The list consists of countries that RSF believes are suppressing freedom of expression on the internet. For the first time, Egypt has been added to the list while former “enemies” Nepal, Libya and the Maldives have all been removed.
Egypt is cited for its attitude to bloggers rather than specific web censorship, said a spokesman for the RSF.

“Three bloggers have been arrested and detained this year for speaking out in favour of democratic reform. This is an appeal to the Egyptian government to change its position,” said the spokesman.

The civil liberties pressure group has organised a 24-hour protest, inviting web users to vote for the worst offending countries. In New York, mobile billboards drove around the streets of the city displaying large posters of a map of the world highlighting the Internet’s black holes.

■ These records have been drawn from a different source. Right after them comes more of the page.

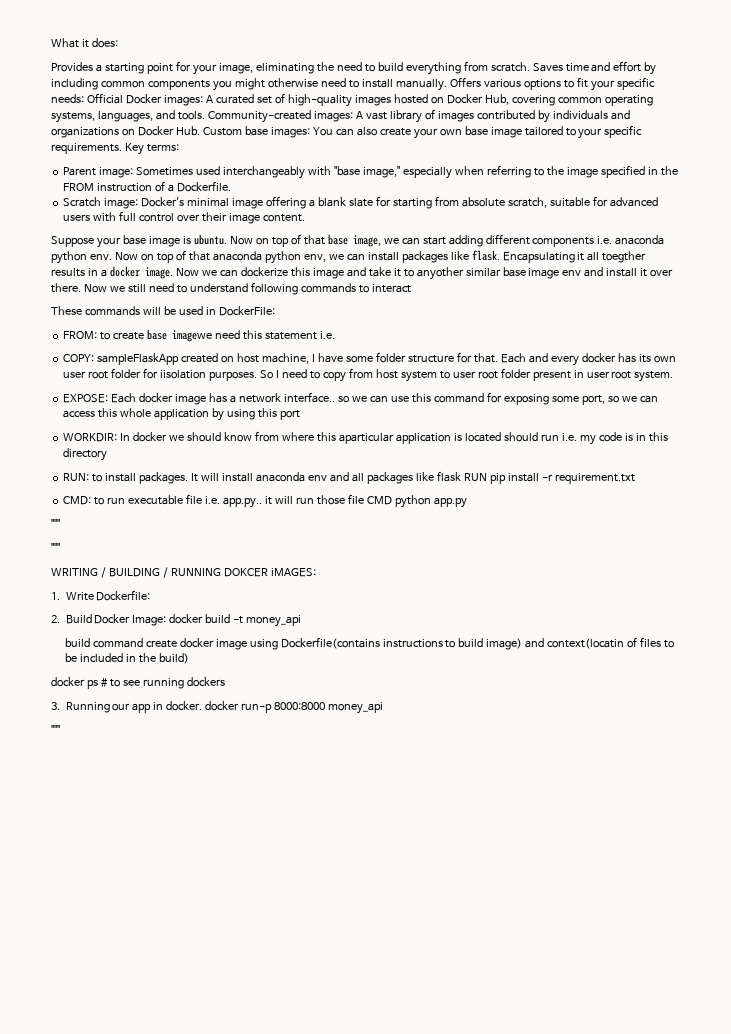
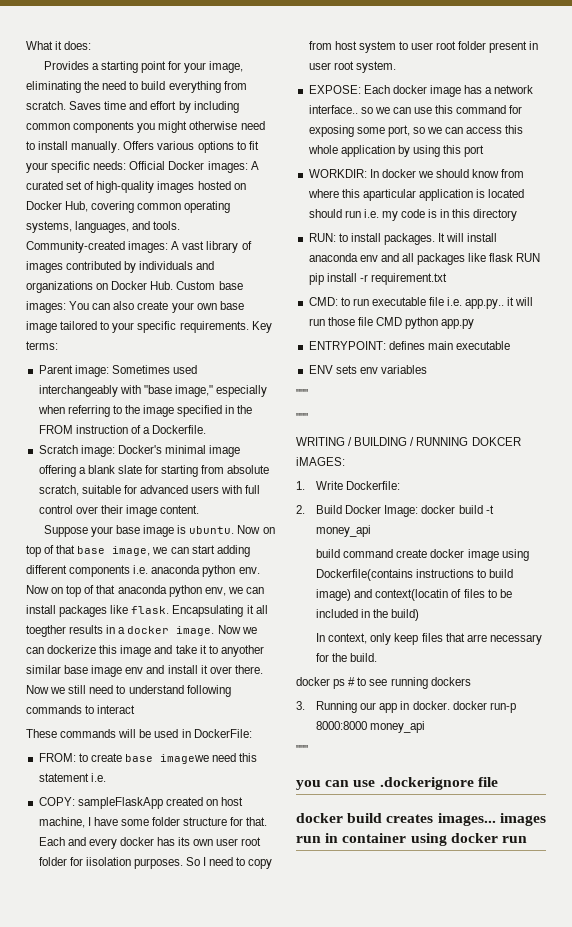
+ ENTRYPOINT: defines main executable
+ ENV sets env variables
+ In context, only keep files that arre necessary for the build.
+ you can use .dockerignore file
+ docker build creates images... images run in container using docker run

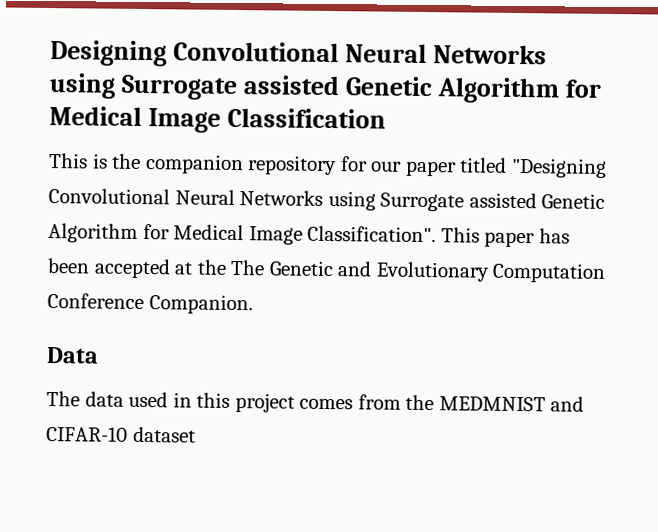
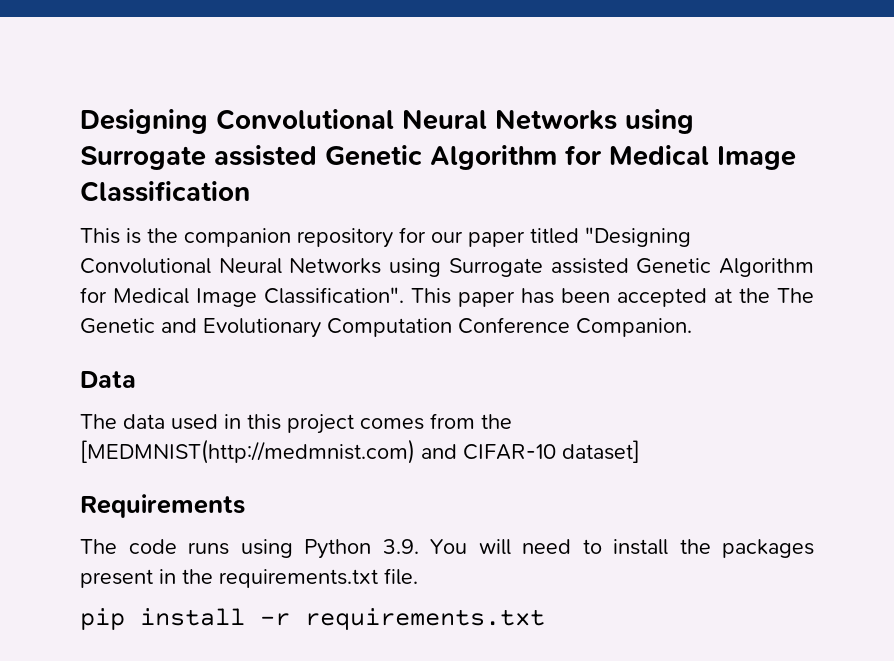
- The data used in this project comes from the MEDMNIST and CIFAR-10 dataset
+ The data used in this project comes from the [MEDMNIST(http://medmnist.com) and CIFAR-10 dataset]
+ Requirements
+ The code runs using Python 3.9. You will need to install the packages present in the requirements.txt file.
+ pip install -r requirements.txt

In Paris, Reporters Without Borders projected a gigantic world map of online censorship onto the city‚Äôs monuments. The press and passers-by saw the map projected onto the facade of Saint-Lazare station, onto the building that houses the French headquarters of Yahoo!, and onto the Bastille Opera. The organizers’ aim was to encourage the public to get involved in the fight to defend the right to online free expression. Reporters Without Borders activists distributed leaflets explaining the 24-hour online protest against censorship.

Visitors to the RSF website are also invited to leave a voice message for Yahoo’s co-founder Jerry Yang, expressing their views on the firm’s involvement in China.

RSF has been outspoken in its condemnation of Yahoo. The search engine has been criticised along with other companies for helping the Chinese authorities block access to some online material.


  • Belarus
  • Burma
  • China
  • Cuba
  • Egypt
  • Iran
  • North Korea
  • Saudi Arabia
  • Syria
  • Tunisia
  • Turkmenistan
  • Uzbekistan
  • Vietnam

The “roll of shame” is published annually but this year is the first time RSF has organised an online protest to accompany the list.
Many of those on the internet blacklist are countries that are regularly criticised by human rights groups, such as China and Burma.

In a related story, today RSF launched, its own free blogging platform. By choosing to create a blog on, bloggers will “help our organisation to support the Internet users who defy the bans on free expression,” the RSF website says.


3 Responses to “Reporters Without Borders Cites “Enemies of the Internet””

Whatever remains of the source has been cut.